1,二人以上の医師により,性同一性障害であることが診断されていること
2,20歳以上であること
3,現に婚姻をしていないこと
4,現に未成年の子がいないこと
5,生殖腺がないこと又は生殖腺の機能を永続的に欠く状態にあること
6,他の性別の性器の部分に近似する外観を備えていること

 

※ 性同一性障害者とは,法により「生物学的には性別が明らかであるにもかかわらず,心理的にはそれとは別の性別であるとの持続的な確信を持ち,かつ,自己を身体的及び社会的に他の性別に適合させようとする意思を有する者」とされています。

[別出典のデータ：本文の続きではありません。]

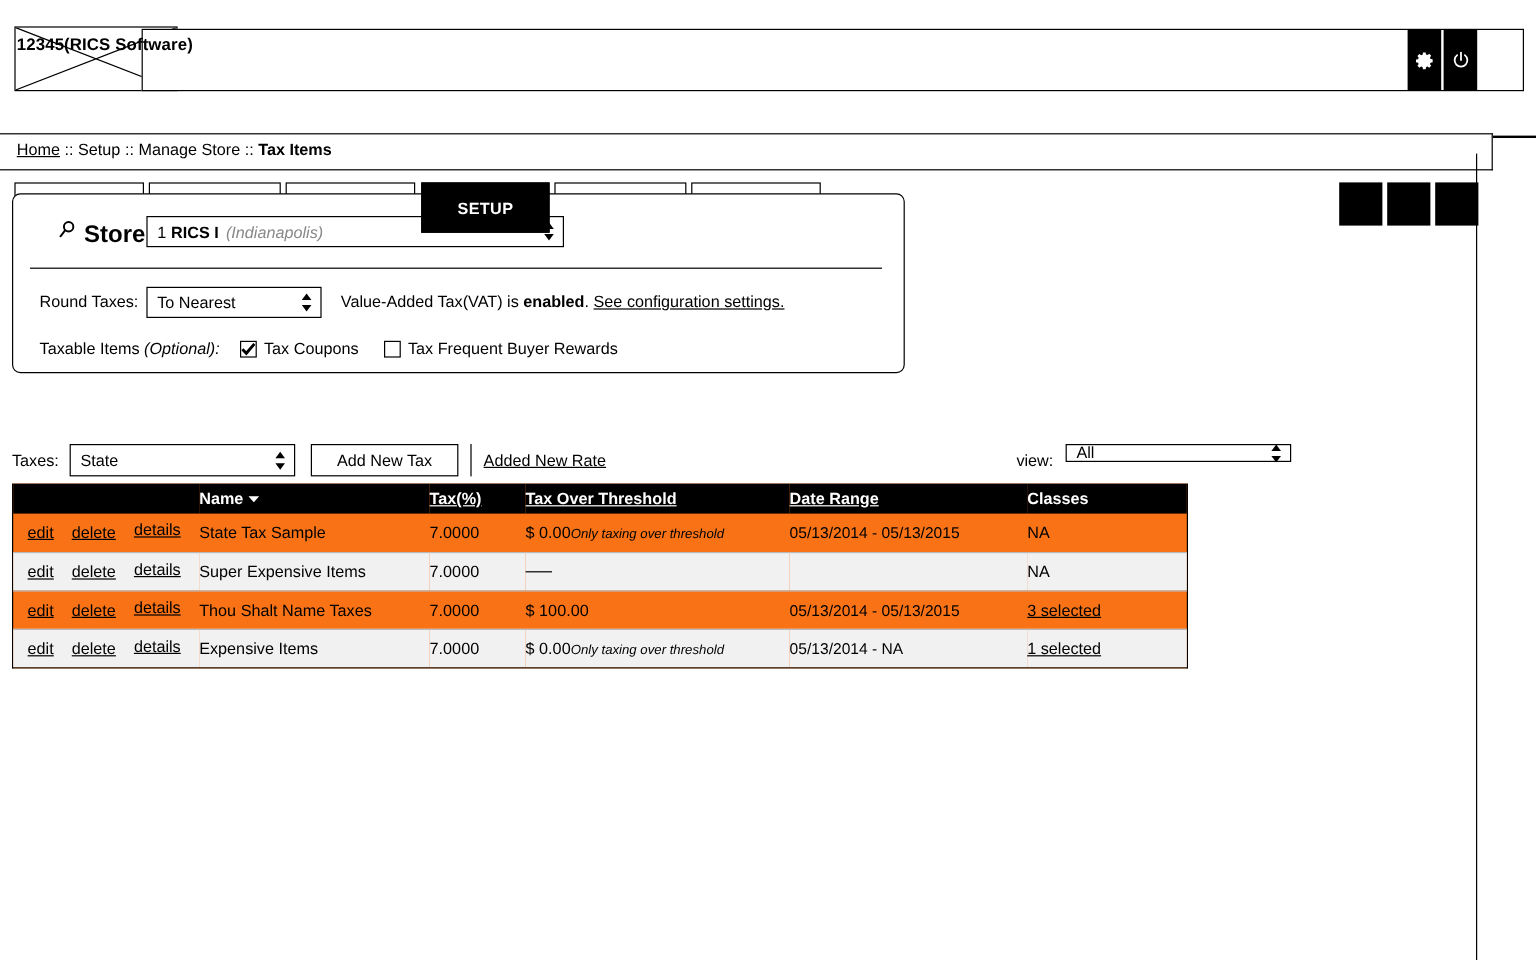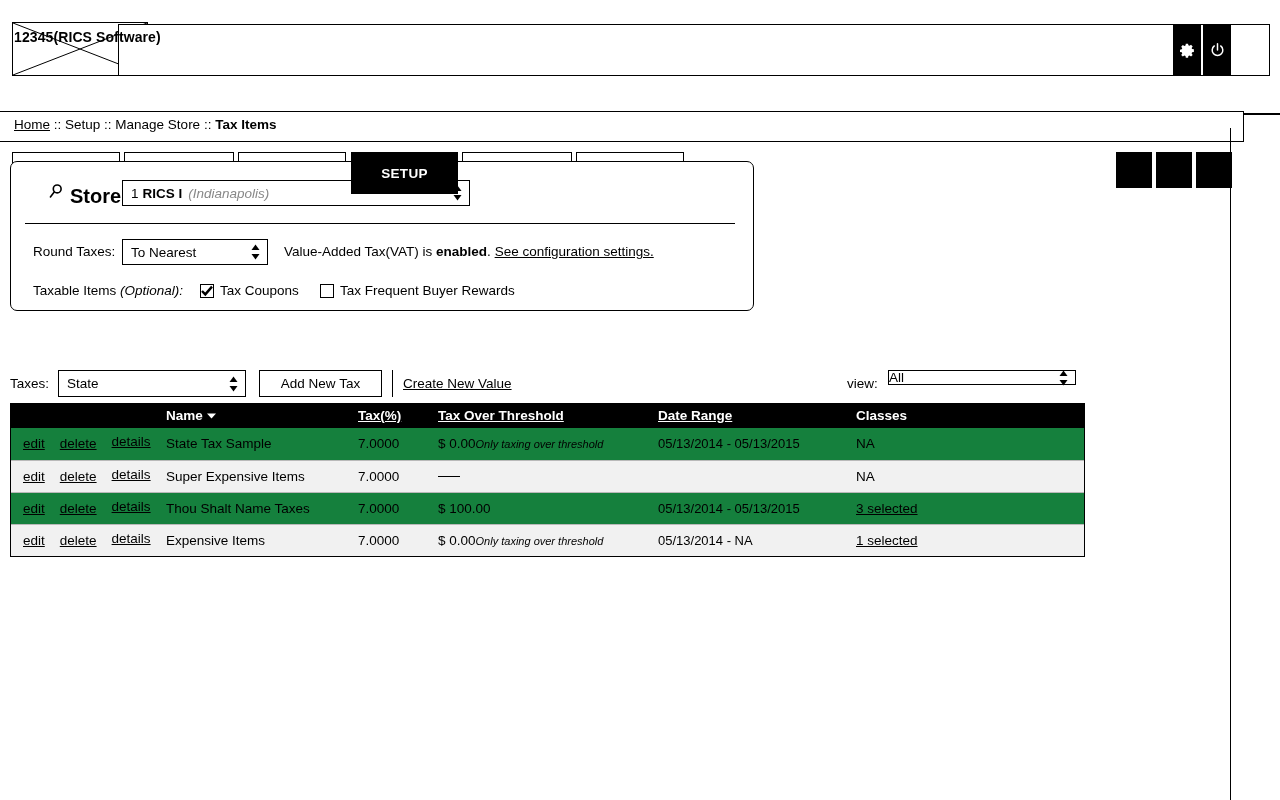"Create New Value" a { text: Create New Value -> Added New Rate }
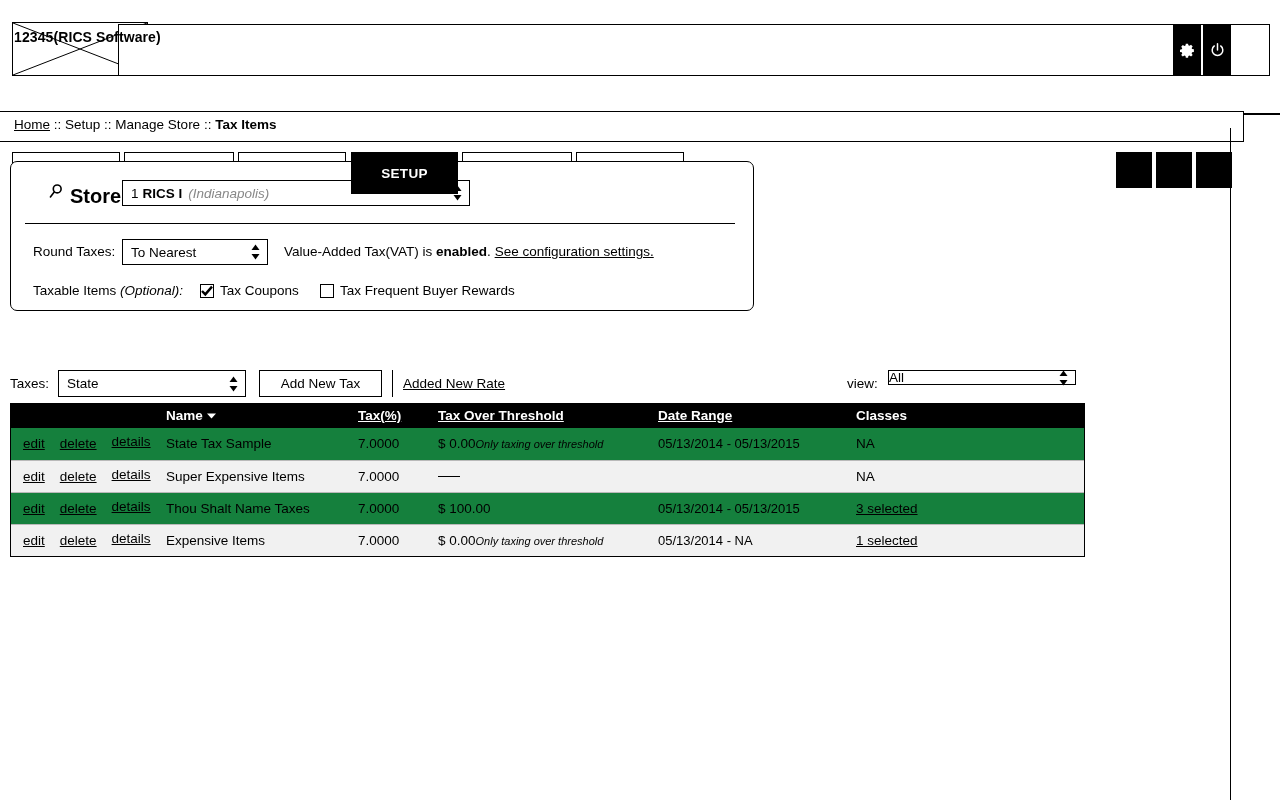"All" #view-select { padding-left: 0 -> 8px }
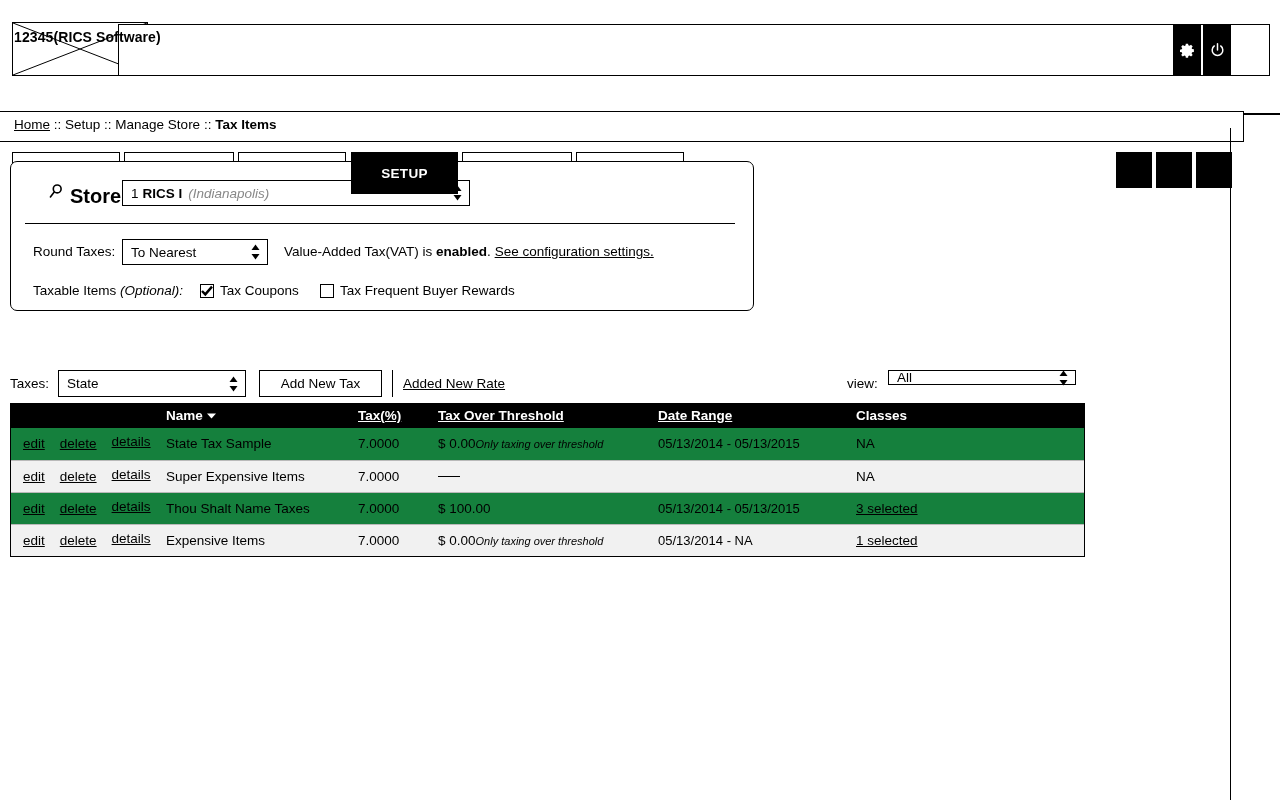"Name" .table-wrap { background: #15803d -> #f97316; width: 1075px -> 980px }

(私には、このハードルは非常に高いと思うのですが、皆様はどう思うでしょうか?)

そして、性別変更をした後に、普通に婚姻できるということは、結婚する組み合わせは異性同士ですよね?
性別変更というのは要するに『元の戸籍が間違いで、のちの性別が希望通り正しいもの』ということなのですから、最終的に結婚できる組み合わせは適正化された異性結婚でしか無いわけです。
(一方で、現在異性結婚しか利用できないから、戸籍上の性別を変更せずに異性結婚を装って同性婚をしている方もいらっしゃるかもしれませんが、これは本題とそれるので括弧書きにしておきます)

この『性同一性障害で性別変更した後の異性結婚』を『同性カップルの結婚』だと考えてしまう柴山昌彦議員は、とんでもない間違いをしているとしか思えません。
性同一性障害で性別変更した後に異性結婚できる組み合わせならば、そもそもそれが『同性カップル』と判断されていたのが間違いで、本来はただの『異性カップル』なのです。
そこがきちんと認識できていないと、アホな発言しかできないのではないかと思います。